[Opening Dataset entries section]

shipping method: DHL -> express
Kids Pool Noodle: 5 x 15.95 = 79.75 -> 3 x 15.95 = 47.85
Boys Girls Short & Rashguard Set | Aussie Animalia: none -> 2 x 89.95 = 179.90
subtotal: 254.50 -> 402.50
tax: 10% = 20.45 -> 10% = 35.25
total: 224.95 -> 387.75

[Closing Dataset entries section]

Task to carry out: Reproduce, exactly and only, the lines running from the one with "subtotal: 254.50 -> 402.50" to the end of the listing above.

Result below:
subtotal: 254.50 -> 402.50
tax: 10% = 20.45 -> 10% = 35.25
total: 224.95 -> 387.75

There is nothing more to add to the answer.